Amazing Spider-Man, Len Wein: Thickening the plot (ASM #156, 179)
Writers need somewhere to stow away ideas, and if they wish to develop them, they have to let the artist depict them. Once they’re on display, development’s in play. Whether we’re talking Len Wein or X-writer successor, Chris Claremont, in the last half of his run on Uncanny X-Men, writers attempt to make space for interesting ideas. An idea on display too soon might seem half-baked; a plot opened too soon might languish in the background without space for development. Writers have to work between the poles of inspiration and creative spontaneity, and seeing concepts through that have begun dramatic play. The more space you make to keep up with ongoing subplots, the more elements you must balance while not losing the individual issue’s dramatic concision: is it a coherent episode on its own? Does the pace of the single episode suffer while moving a main storyline forward? How far apart can these circumstances hope to develop without entwining in plots that resolve or develop more than one thread?
On the blog The Essential Exploits of Spider-Man, the writer makes a point about the agonizing distance between introducing plots from Len’s first issue all the way to his last.
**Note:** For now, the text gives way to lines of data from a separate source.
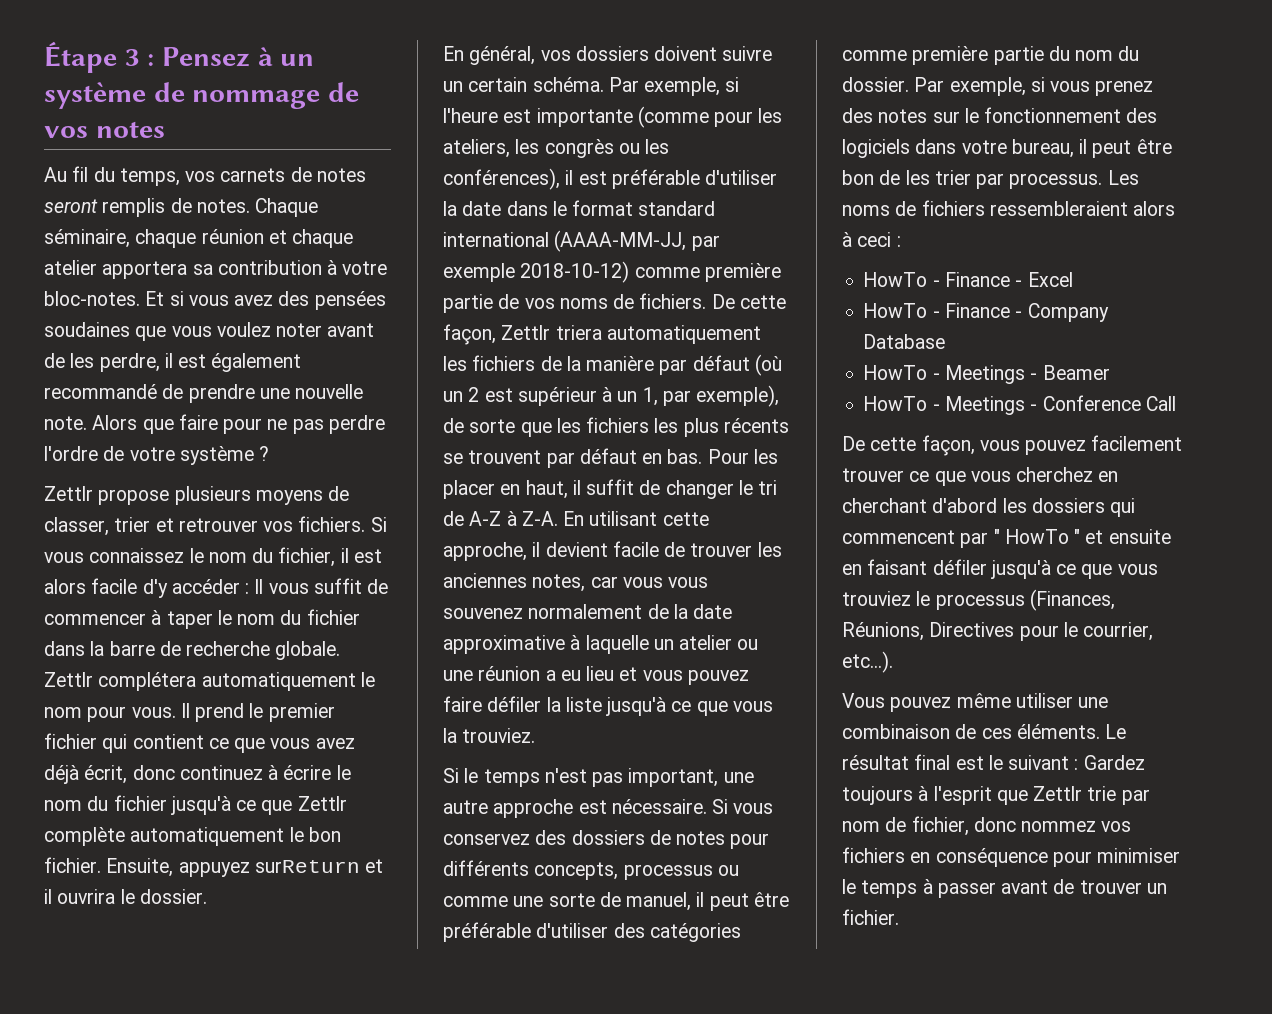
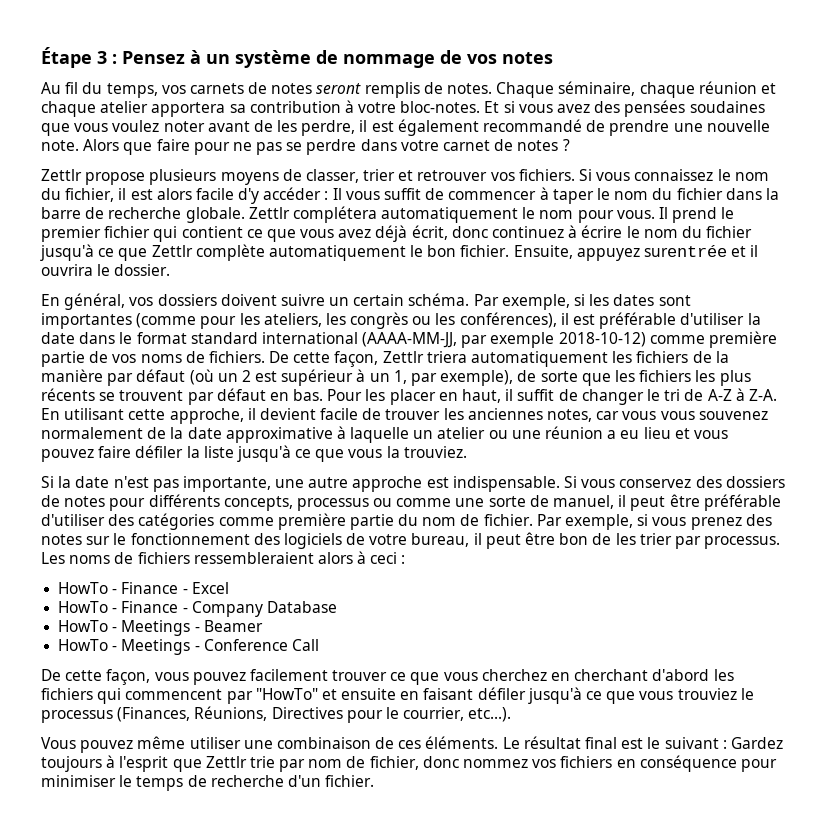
[328,415,385,434] [44,446,254,465] perdre l'ordre de votre système -> [286,139,559,155] se perdre dans votre carnet de notes
[254,860,360,873] surReturn -> [644,245,728,257] surentrée
[443,108,633,127] l'heure est importante -> [589,294,691,306] [41,313,132,329] les dates sont importantes
[464,768,540,787] le temps -> [58,476,110,488] la date
[628,768,719,787] important, -> [182,476,271,492] importante,
[611,799,707,814] nécessaire. -> [452,476,560,492] indispensable.
[1118,46,1140,61] [842,77,909,92] du dossier. -> [460,514,533,526] de fichier.
[915,139,957,154] dans -> [346,533,366,545] de
[1031,498,1105,513] dossiers -> [41,688,93,700] fichiers
[993,529,1081,544] " HowTo " -> [255,688,318,700] "HowTo"
[922,879,1167,898] à passer avant de trouver un -> [187,775,321,787] de recherche d'un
Just as he spun off an idea from his own predecessor, in Gerry Conway’s clone saga, Wein would introduce a mystery man in #170 trying to claim the old Parker residence for a purpose left unspoken until the end of the run of the next Spider-writer, Marv Wolfman! Fortunately for his “mystery photos” plotline, while it takes a year and a half between Spider-Man’s disposal of his clone and JJJ’s confrontation with Peter over the photos (which depict him murdered!), when Len reveals who took them, he’s tying up a compact multi-part story many consider his best on Amazing Spider-Man.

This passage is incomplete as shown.